From the entries below, return exactly the lines beginning at the one that contains "payment method: Visa -> direct debit" and ending at the one that contains "total: 3706.30 -> 5964.11", both of them included, and only those lines.

* [SOURCE MATERIAL]:
● ● ● ●

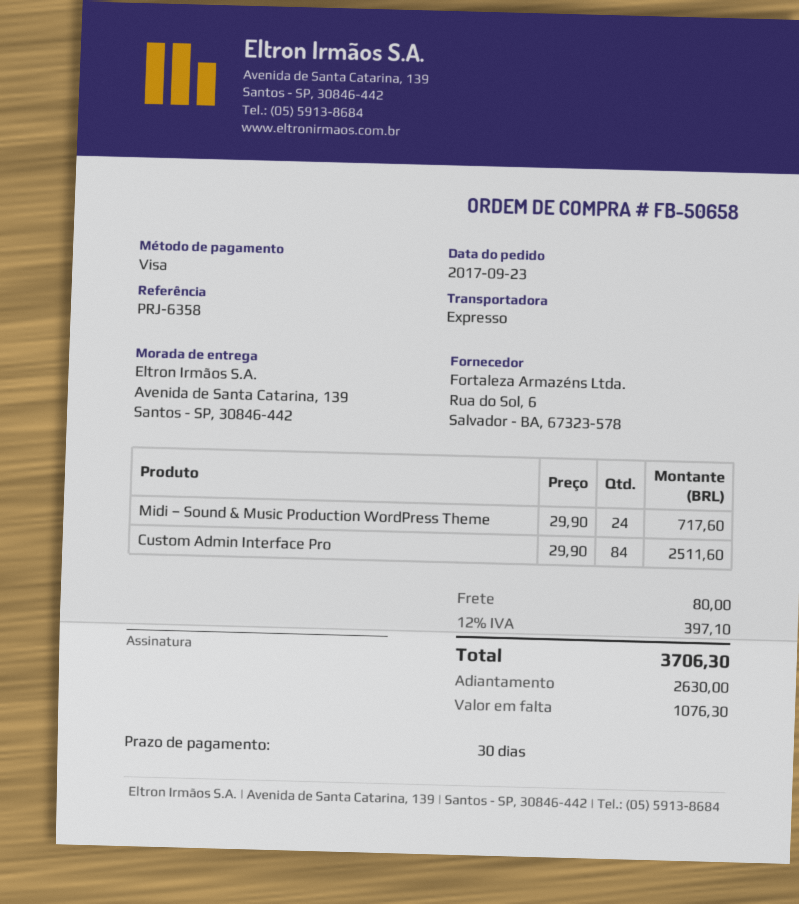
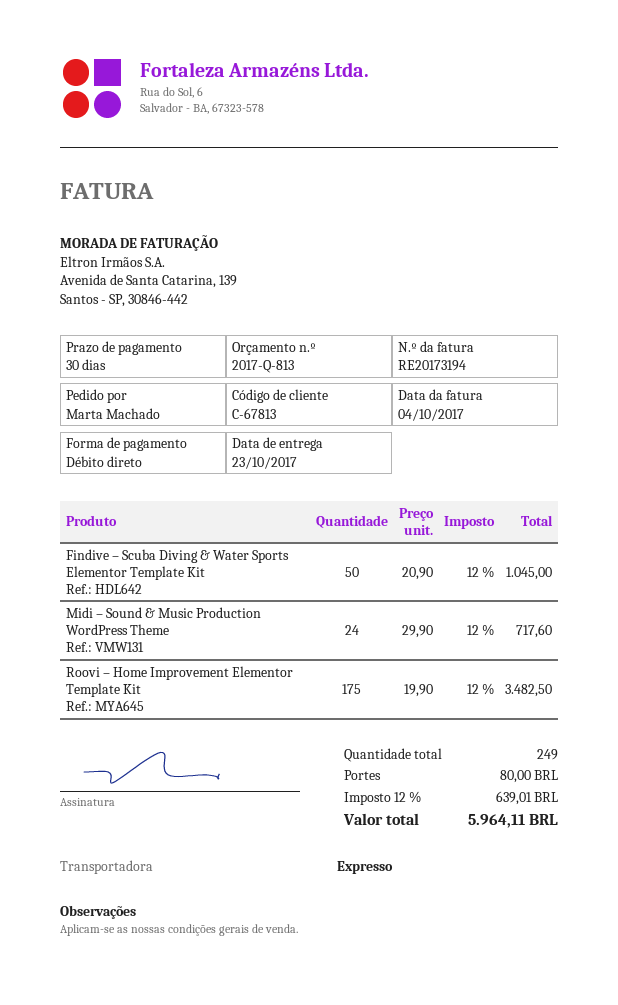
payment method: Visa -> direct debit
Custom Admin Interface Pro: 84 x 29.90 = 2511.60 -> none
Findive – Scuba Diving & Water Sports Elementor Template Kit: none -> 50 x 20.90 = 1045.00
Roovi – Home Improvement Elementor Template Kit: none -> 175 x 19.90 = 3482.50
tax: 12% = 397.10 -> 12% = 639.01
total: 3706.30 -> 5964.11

● ● ● ●

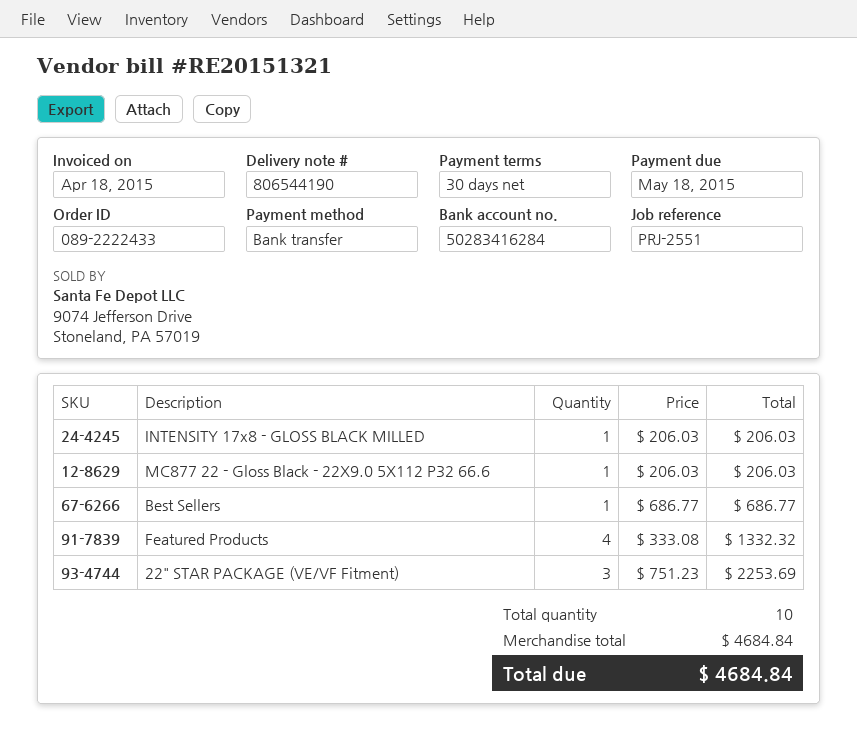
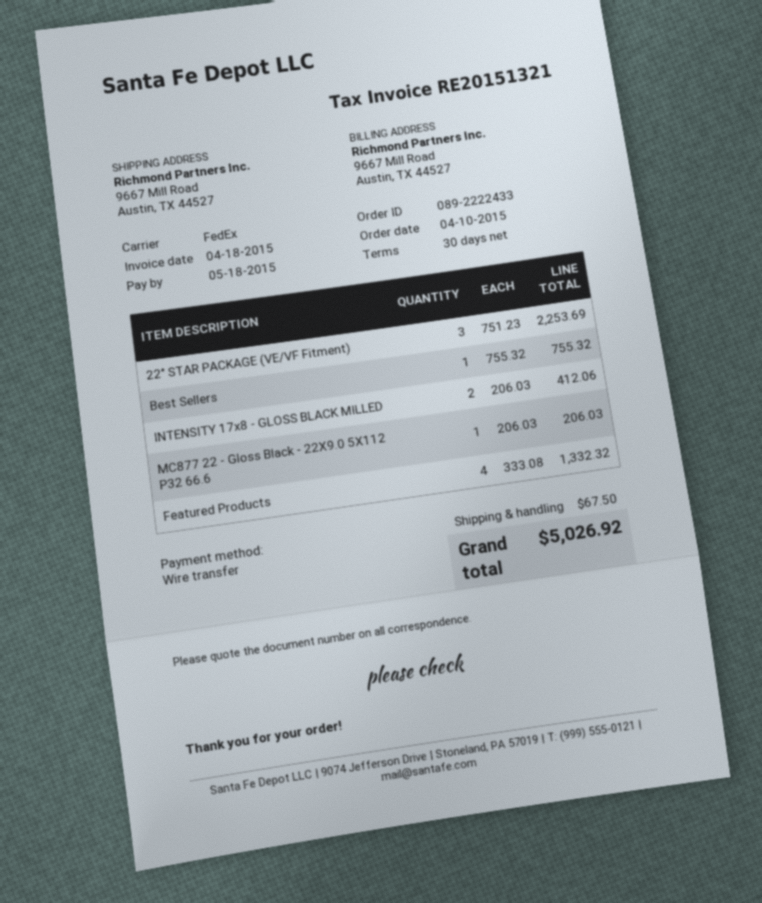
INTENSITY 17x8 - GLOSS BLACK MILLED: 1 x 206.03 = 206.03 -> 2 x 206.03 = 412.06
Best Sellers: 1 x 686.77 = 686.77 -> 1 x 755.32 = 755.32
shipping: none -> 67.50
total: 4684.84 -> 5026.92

● ● ● ●

* [ANSWER BOX]:
payment method: Visa -> direct debit
Custom Admin Interface Pro: 84 x 29.90 = 2511.60 -> none
Findive – Scuba Diving & Water Sports Elementor Template Kit: none -> 50 x 20.90 = 1045.00
Roovi – Home Improvement Elementor Template Kit: none -> 175 x 19.90 = 3482.50
tax: 12% = 397.10 -> 12% = 639.01
total: 3706.30 -> 5964.11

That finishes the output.